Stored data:
>>>
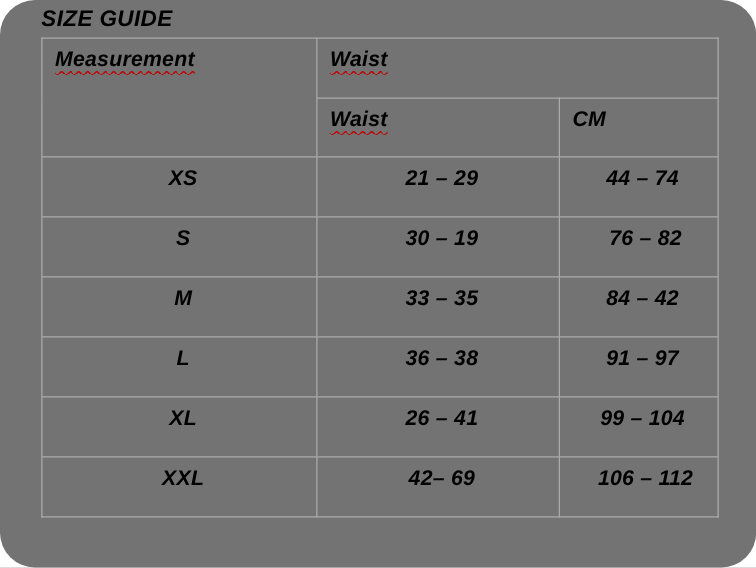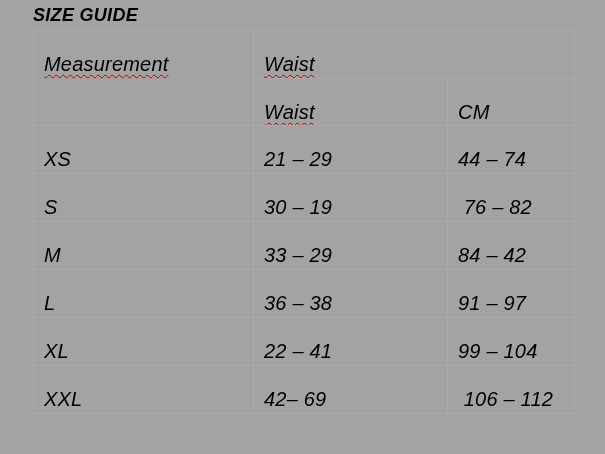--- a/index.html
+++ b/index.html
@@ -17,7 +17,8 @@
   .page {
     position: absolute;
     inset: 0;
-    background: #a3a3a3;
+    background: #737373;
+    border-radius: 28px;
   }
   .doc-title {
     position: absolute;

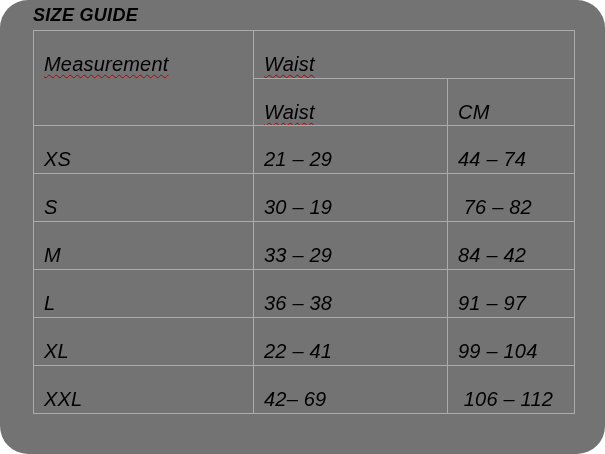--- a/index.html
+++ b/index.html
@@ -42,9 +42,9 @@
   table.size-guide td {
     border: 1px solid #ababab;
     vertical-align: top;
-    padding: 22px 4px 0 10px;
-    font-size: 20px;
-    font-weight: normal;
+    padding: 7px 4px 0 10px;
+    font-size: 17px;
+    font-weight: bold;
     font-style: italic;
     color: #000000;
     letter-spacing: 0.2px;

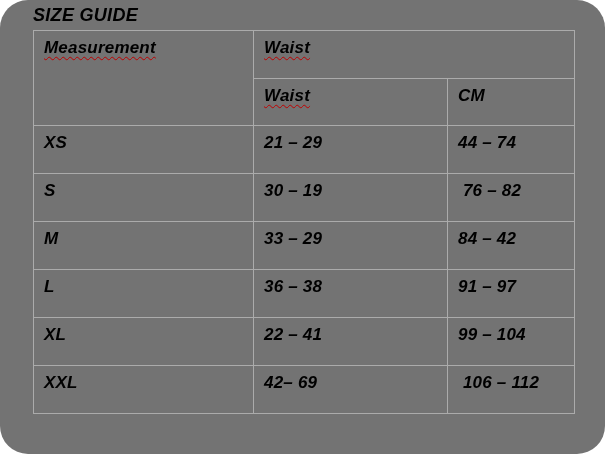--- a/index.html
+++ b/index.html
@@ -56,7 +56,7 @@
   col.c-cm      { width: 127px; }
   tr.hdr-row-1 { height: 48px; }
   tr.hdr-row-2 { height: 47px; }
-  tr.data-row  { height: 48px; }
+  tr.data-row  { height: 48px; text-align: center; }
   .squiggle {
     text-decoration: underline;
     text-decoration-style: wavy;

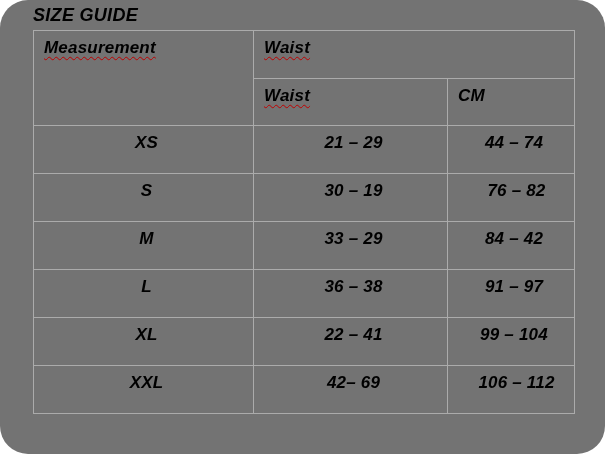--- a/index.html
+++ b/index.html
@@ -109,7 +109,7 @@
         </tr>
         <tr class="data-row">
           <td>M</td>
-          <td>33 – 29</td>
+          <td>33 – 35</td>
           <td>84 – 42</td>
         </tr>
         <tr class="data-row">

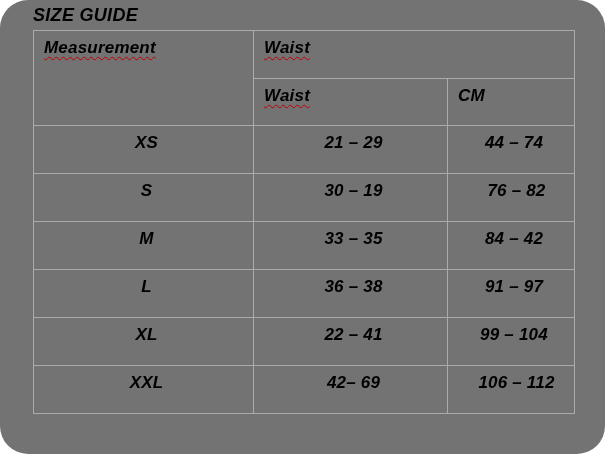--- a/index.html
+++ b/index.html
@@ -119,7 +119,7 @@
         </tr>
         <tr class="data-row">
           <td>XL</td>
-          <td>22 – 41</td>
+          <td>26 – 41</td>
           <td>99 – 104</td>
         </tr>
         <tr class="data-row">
<<<
>>>
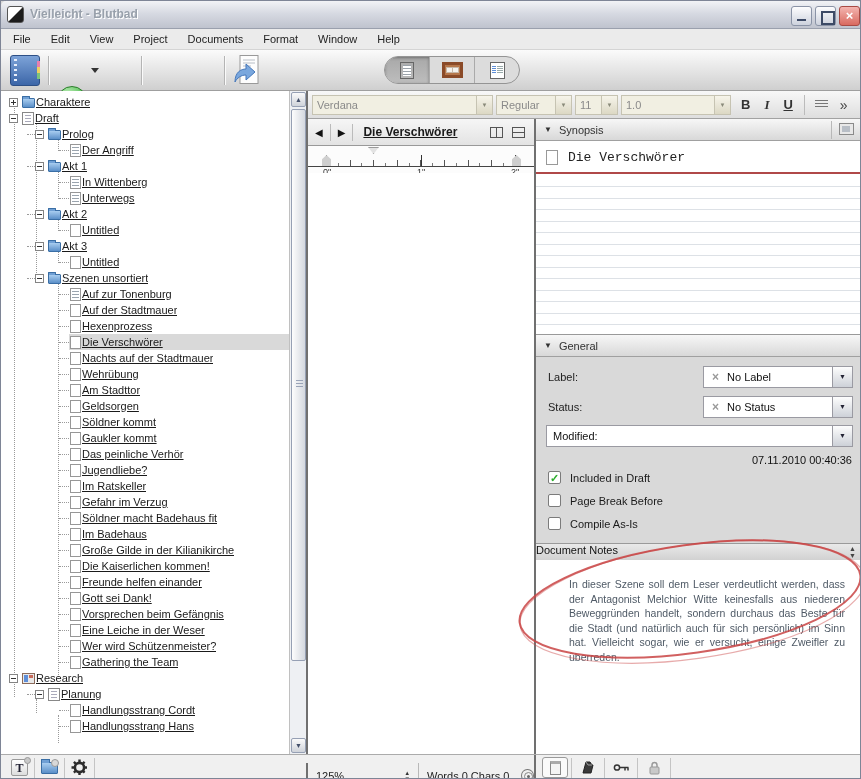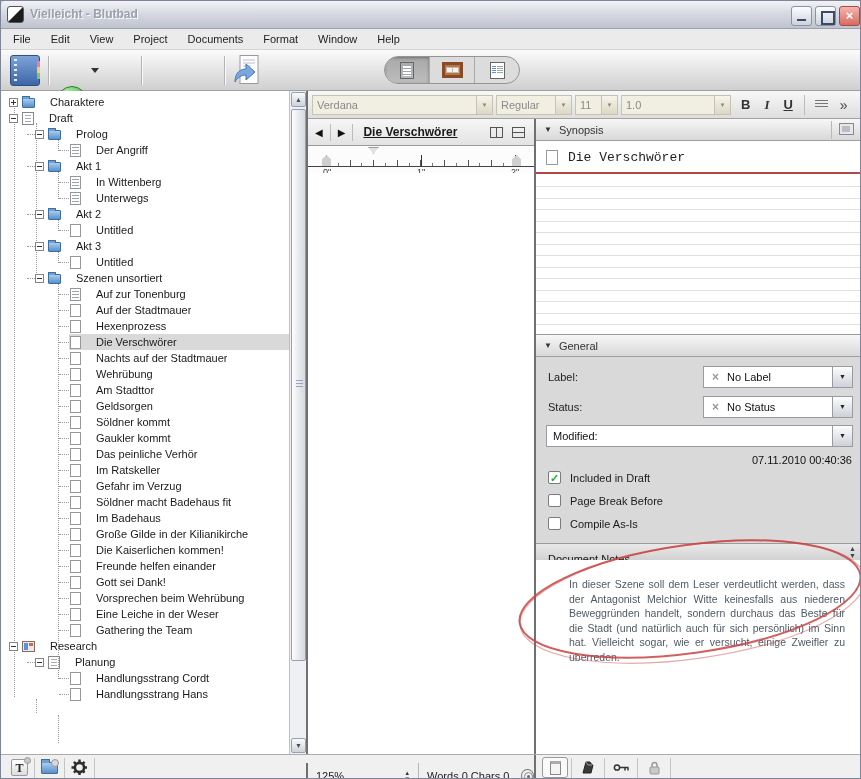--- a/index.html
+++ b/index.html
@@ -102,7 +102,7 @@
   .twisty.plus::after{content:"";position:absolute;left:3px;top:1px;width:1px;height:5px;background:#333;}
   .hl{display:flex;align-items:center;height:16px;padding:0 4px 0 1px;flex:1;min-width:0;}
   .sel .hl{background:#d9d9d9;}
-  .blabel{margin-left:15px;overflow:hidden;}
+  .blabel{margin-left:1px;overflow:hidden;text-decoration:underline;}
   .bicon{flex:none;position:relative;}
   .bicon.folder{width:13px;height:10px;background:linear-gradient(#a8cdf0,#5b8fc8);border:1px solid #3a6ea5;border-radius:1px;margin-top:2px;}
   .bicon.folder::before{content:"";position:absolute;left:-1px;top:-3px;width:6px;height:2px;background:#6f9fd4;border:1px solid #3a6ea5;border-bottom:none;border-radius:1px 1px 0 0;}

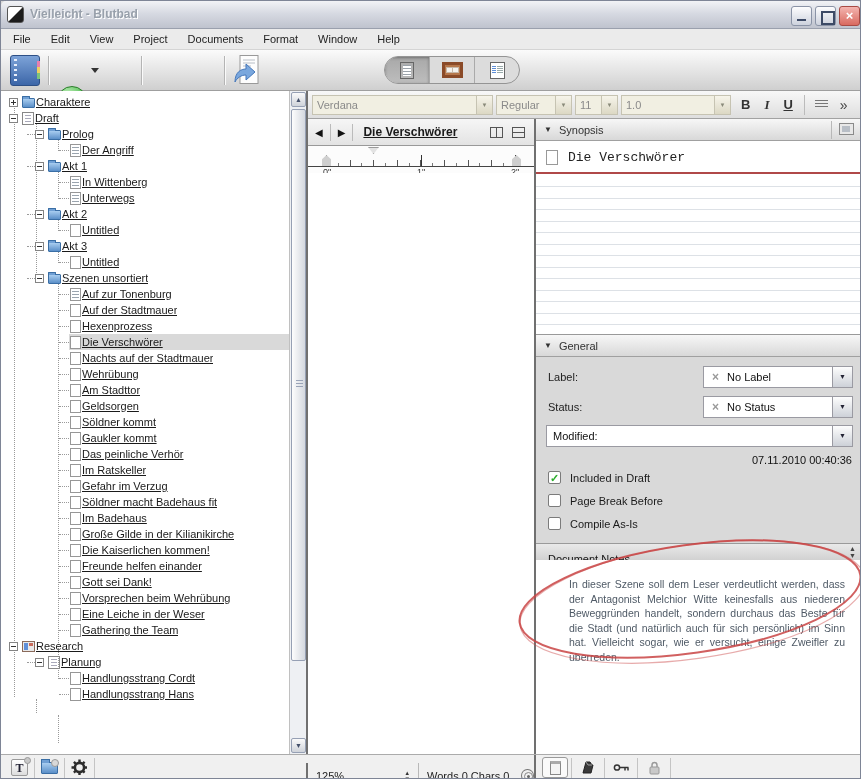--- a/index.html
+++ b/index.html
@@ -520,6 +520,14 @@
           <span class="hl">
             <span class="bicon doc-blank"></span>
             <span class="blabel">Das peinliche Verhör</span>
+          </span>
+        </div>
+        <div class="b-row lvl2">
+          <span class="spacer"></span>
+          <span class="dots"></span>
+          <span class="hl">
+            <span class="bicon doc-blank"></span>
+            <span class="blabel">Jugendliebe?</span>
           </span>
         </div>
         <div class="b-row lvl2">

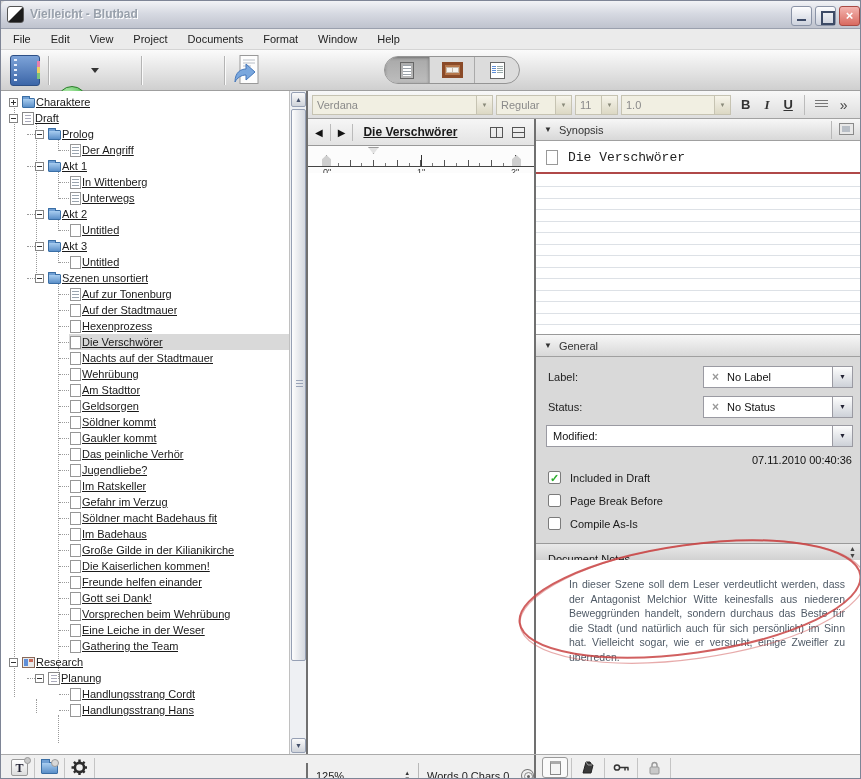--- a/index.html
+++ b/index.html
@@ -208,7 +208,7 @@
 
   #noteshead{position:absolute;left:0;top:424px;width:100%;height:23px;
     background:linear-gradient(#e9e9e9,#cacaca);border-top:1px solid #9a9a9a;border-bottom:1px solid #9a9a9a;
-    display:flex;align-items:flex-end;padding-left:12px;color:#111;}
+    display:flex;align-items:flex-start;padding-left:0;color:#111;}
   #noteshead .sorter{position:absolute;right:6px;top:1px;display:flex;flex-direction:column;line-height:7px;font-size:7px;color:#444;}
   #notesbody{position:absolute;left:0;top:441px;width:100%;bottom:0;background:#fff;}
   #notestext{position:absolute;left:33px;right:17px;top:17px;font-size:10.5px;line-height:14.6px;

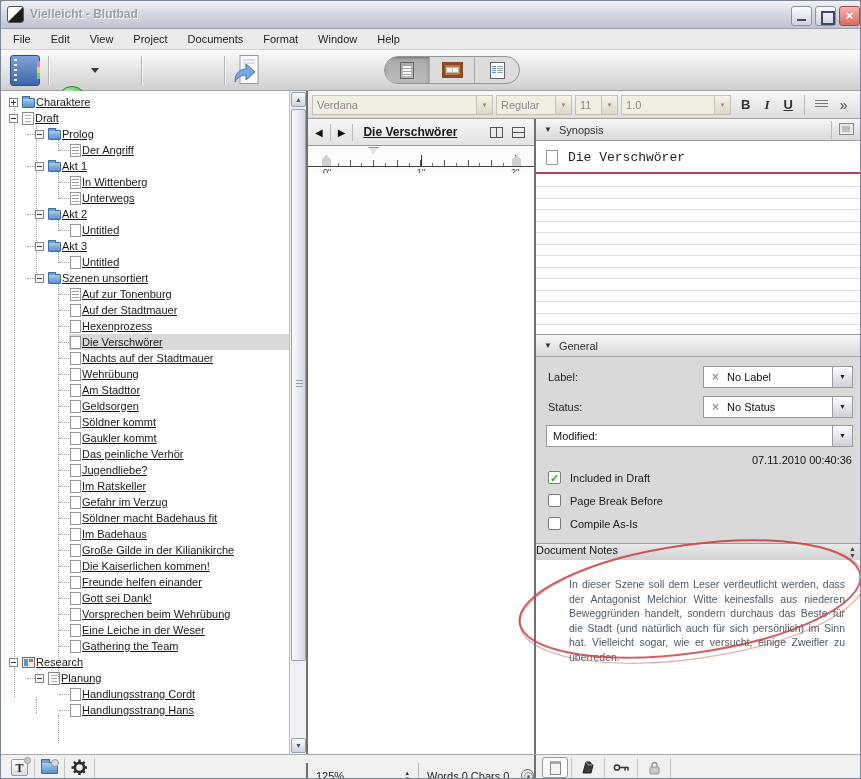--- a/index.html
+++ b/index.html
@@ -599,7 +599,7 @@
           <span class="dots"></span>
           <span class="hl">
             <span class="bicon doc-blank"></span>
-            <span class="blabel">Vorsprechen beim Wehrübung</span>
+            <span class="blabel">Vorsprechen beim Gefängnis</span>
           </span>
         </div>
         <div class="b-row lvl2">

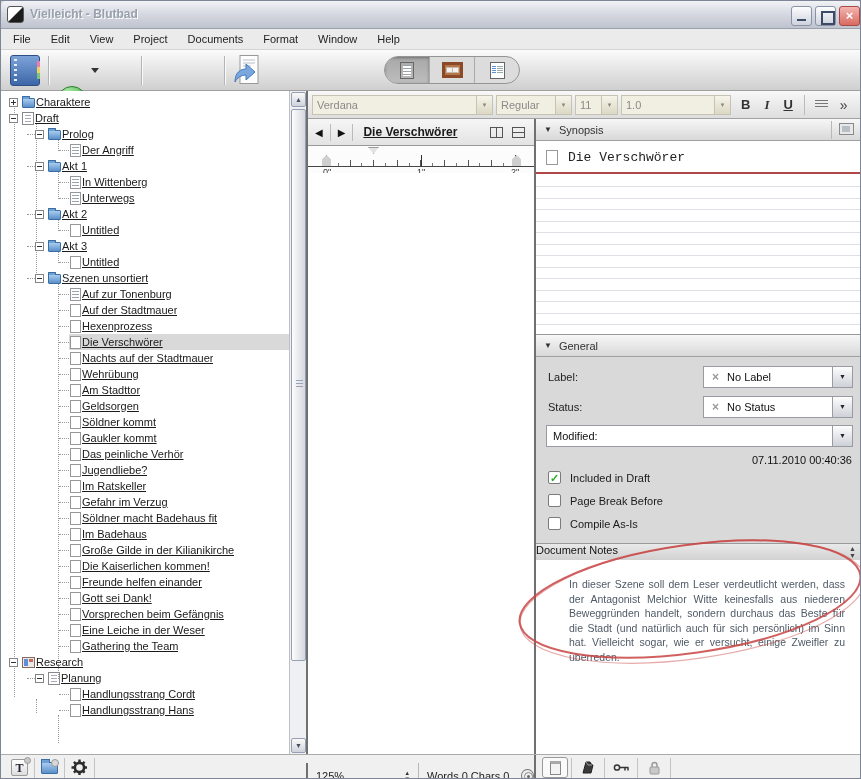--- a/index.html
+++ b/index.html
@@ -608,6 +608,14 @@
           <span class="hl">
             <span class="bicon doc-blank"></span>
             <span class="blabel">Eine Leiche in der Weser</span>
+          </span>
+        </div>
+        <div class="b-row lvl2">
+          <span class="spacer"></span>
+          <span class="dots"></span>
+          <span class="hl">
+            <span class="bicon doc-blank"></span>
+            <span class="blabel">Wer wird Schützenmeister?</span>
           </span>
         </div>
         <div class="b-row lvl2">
<<<
>>>
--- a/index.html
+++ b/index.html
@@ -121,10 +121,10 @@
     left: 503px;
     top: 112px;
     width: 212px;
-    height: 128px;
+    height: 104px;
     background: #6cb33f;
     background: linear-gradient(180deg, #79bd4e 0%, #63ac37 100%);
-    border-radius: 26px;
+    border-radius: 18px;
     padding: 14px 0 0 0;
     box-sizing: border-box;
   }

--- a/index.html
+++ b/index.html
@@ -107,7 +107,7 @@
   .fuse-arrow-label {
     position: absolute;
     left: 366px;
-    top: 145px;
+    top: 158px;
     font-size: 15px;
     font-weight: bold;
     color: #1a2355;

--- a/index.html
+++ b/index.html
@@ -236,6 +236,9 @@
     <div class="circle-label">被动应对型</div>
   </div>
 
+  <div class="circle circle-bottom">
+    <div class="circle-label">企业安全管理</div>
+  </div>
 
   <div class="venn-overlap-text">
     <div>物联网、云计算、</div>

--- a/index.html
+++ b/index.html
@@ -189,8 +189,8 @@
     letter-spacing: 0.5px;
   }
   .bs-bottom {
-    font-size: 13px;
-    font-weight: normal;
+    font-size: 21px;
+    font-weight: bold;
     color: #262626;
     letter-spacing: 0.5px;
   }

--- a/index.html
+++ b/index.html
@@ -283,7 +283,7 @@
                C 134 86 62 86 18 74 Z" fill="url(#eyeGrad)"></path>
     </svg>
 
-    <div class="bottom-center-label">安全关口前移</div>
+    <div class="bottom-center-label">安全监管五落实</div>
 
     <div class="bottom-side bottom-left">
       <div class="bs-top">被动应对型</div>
<<<
• Problem statement: Among the entries, find every line holding "items" and return it.

• Response area:
   .hl{display:flex;align-items:center;height:16px;padding:0 4px 0 1px;flex:1;min-width:0;}
-    display:flex;align-items:flex-end;padding-left:12px;color:#111;}
+    display:flex;align-items:flex-start;padding-left:0;color:#111;}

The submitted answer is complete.